YOUR TASK> Print the lines that run from the line with "total: 11579.80 -> 10984.01" to the line with "tax: 19% = 442.32 -> 19% = 416.48", keeping both end lines, exactly as they appear in the entries below, and nothing else.

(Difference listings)
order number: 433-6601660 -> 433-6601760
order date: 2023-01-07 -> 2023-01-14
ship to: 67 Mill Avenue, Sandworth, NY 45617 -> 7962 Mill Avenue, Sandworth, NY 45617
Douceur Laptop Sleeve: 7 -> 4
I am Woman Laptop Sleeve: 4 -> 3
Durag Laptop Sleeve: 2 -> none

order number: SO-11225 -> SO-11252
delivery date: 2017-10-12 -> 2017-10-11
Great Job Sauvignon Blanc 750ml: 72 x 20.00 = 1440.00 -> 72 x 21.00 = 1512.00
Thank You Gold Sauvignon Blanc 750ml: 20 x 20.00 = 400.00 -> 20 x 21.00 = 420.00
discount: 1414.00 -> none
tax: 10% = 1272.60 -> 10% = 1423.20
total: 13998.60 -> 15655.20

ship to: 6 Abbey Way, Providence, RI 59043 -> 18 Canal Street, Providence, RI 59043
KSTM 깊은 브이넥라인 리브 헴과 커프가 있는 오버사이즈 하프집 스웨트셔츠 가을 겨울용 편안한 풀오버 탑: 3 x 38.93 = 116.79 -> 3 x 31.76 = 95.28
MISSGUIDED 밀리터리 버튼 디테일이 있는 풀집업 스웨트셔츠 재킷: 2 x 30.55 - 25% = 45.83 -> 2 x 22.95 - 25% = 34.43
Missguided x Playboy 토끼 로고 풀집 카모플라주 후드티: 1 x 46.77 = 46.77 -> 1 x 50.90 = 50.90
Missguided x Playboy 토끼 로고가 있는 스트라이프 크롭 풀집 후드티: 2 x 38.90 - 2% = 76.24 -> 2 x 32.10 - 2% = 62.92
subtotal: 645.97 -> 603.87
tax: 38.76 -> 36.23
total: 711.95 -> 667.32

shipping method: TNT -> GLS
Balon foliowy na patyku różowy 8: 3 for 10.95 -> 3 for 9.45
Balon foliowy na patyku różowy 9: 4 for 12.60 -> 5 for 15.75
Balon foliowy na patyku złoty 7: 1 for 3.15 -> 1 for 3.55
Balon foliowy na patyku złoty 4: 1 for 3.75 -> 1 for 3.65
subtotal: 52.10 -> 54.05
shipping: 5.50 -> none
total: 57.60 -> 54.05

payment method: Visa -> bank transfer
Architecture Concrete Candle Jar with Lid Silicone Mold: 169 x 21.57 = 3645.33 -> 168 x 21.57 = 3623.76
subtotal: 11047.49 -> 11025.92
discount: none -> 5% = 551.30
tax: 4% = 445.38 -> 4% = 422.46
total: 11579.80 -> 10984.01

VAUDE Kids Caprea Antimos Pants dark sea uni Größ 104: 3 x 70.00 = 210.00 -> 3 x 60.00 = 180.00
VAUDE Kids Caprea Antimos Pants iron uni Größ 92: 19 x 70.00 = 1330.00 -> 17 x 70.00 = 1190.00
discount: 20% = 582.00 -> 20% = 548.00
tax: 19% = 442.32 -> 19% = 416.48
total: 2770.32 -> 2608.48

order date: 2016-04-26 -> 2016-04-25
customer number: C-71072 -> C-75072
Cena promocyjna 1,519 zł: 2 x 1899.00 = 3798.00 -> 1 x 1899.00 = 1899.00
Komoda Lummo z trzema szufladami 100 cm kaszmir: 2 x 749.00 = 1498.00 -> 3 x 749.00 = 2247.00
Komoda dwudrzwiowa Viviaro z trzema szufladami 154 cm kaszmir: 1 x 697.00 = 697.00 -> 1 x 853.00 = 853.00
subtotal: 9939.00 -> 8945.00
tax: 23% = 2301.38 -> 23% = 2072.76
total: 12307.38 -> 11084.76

YOUR SOLUTION>
total: 11579.80 -> 10984.01

VAUDE Kids Caprea Antimos Pants dark sea uni Größ 104: 3 x 70.00 = 210.00 -> 3 x 60.00 = 180.00
VAUDE Kids Caprea Antimos Pants iron uni Größ 92: 19 x 70.00 = 1330.00 -> 17 x 70.00 = 1190.00
discount: 20% = 582.00 -> 20% = 548.00
tax: 19% = 442.32 -> 19% = 416.48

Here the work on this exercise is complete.